- [Directions for this task] Among the records below, find each line bearing the word "running" and copy it.

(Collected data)
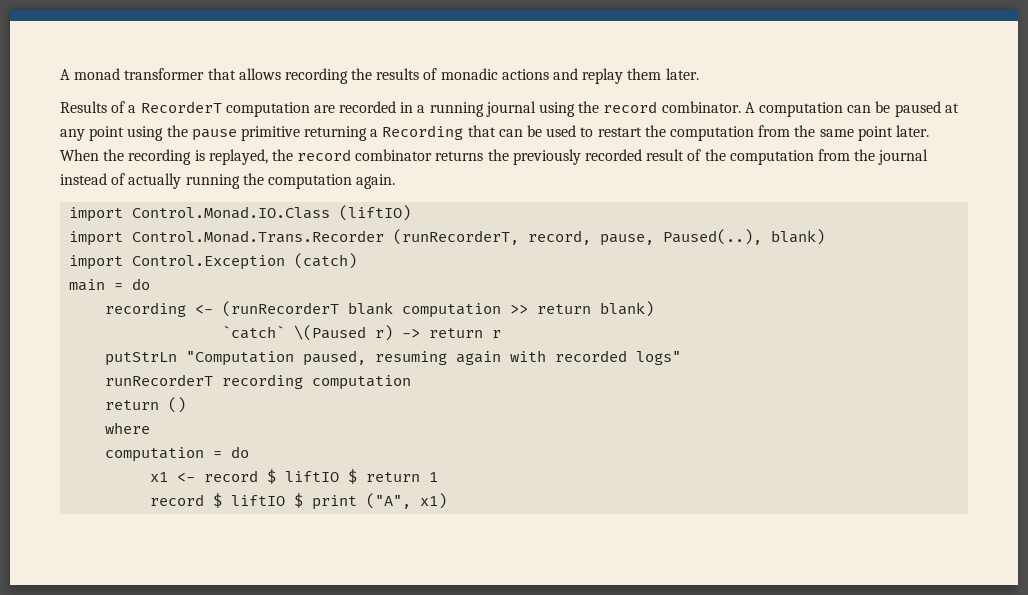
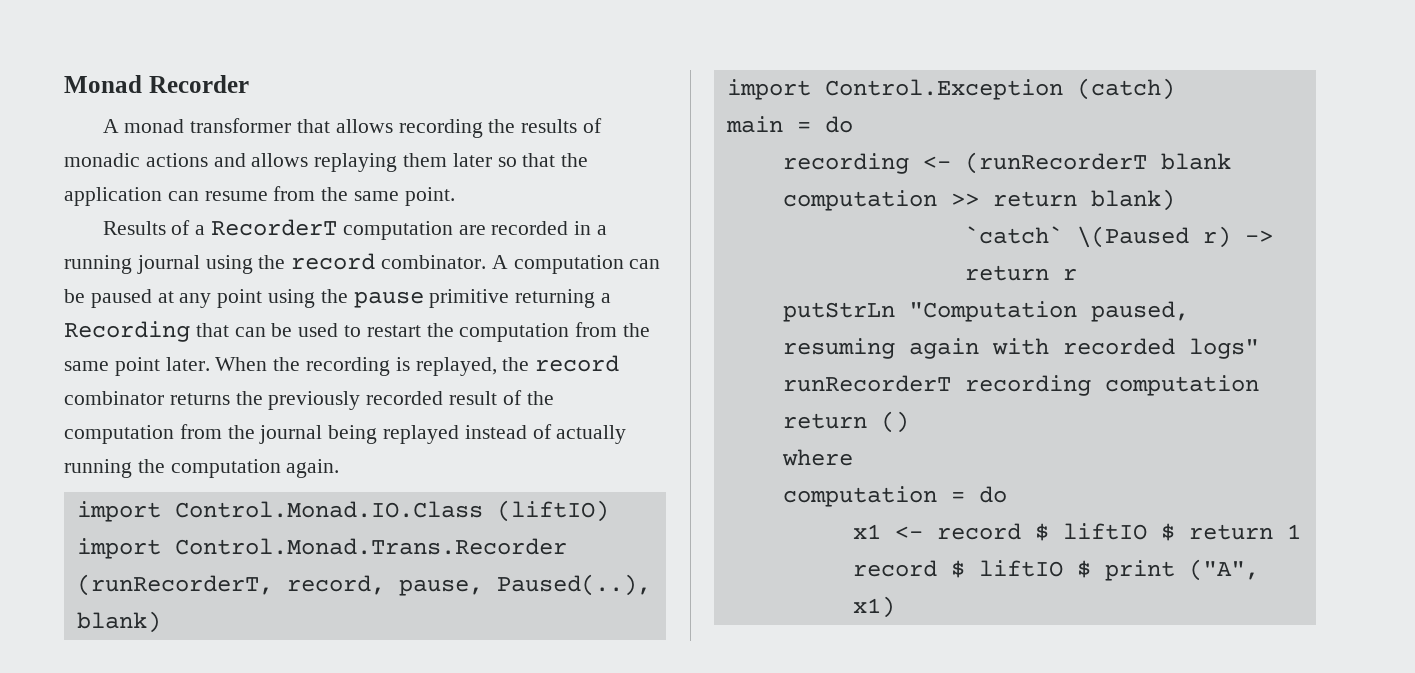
+ Monad Recorder
- A monad transformer that allows recording the results of monadic actions and replay them later.
+ A monad transformer that allows recording the results of monadic actions and allows replaying them later so that the application can resume from the same point.
- When the recording is replayed, the record combinator returns the previously recorded result of the computation from the journal instead of actually running the computation again.
+ When the recording is replayed, the record combinator returns the previously recorded result of the computation from the journal being replayed instead of actually running the computation again.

- [Solution for this problem]
- When the recording is replayed, the record combinator returns the previously recorded result of the computation from the journal instead of actually running the computation again.
+ When the recording is replayed, the record combinator returns the previously recorded result of the computation from the journal being replayed instead of actually running the computation again.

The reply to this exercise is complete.